Check Technology Competencies It cannot be denied that technologies not only simplify your work but help to keep a keen eye on every work while maintaining safety, security, and accuracy of data and projects. Hiring Carrier Company well equipped with technical equipment is the prerequisite for a smooth trade practice. IoT enabled locking facilities, and TMS enables tracking of shipment give you surety of safe shipment. Digitally aided invoice generation reduces the chance of missing out on important information. With the real-time insight provided by TMS, you can well plan your activities and inform your exporter about the shipment delivery.

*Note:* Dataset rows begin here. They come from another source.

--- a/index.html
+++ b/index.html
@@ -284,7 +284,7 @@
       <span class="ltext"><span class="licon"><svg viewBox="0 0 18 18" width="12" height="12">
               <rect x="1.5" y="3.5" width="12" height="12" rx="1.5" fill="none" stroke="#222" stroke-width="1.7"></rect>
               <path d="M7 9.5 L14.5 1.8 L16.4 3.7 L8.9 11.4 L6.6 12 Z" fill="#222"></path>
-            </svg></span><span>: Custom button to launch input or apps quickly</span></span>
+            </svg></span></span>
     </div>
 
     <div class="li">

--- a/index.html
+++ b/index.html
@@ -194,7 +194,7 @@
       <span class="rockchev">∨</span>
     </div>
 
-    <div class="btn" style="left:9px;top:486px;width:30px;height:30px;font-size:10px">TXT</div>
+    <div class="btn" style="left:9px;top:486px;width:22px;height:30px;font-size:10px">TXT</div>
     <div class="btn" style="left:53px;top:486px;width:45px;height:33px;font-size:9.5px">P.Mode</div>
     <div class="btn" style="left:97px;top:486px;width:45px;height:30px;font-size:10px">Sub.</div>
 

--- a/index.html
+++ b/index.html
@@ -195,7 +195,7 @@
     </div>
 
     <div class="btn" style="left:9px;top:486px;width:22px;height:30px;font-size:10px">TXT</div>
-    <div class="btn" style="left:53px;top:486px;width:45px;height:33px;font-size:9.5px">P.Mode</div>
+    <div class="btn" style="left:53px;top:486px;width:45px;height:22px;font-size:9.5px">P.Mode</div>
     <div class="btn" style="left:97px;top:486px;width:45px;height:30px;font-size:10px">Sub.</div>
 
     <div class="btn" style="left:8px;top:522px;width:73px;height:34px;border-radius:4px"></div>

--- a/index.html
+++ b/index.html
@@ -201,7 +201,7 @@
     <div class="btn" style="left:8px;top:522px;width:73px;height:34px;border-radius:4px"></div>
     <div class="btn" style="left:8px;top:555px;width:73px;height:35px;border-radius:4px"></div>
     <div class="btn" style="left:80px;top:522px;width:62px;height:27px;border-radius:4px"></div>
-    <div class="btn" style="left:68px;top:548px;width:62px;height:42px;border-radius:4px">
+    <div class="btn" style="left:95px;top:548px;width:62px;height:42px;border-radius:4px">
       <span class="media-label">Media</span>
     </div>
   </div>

Conclusion So, these are some of the preventive measures that can help you mitigate risk while carrying international shipments. But still, you never know what may come your way so you need to be very cautious until your freight reaches the final destination. Do not trust your carrier company with closed eyes. Inspect on every detailing and for that, you will also need to be well aware of all the shipping related terminology to talk to them in their language.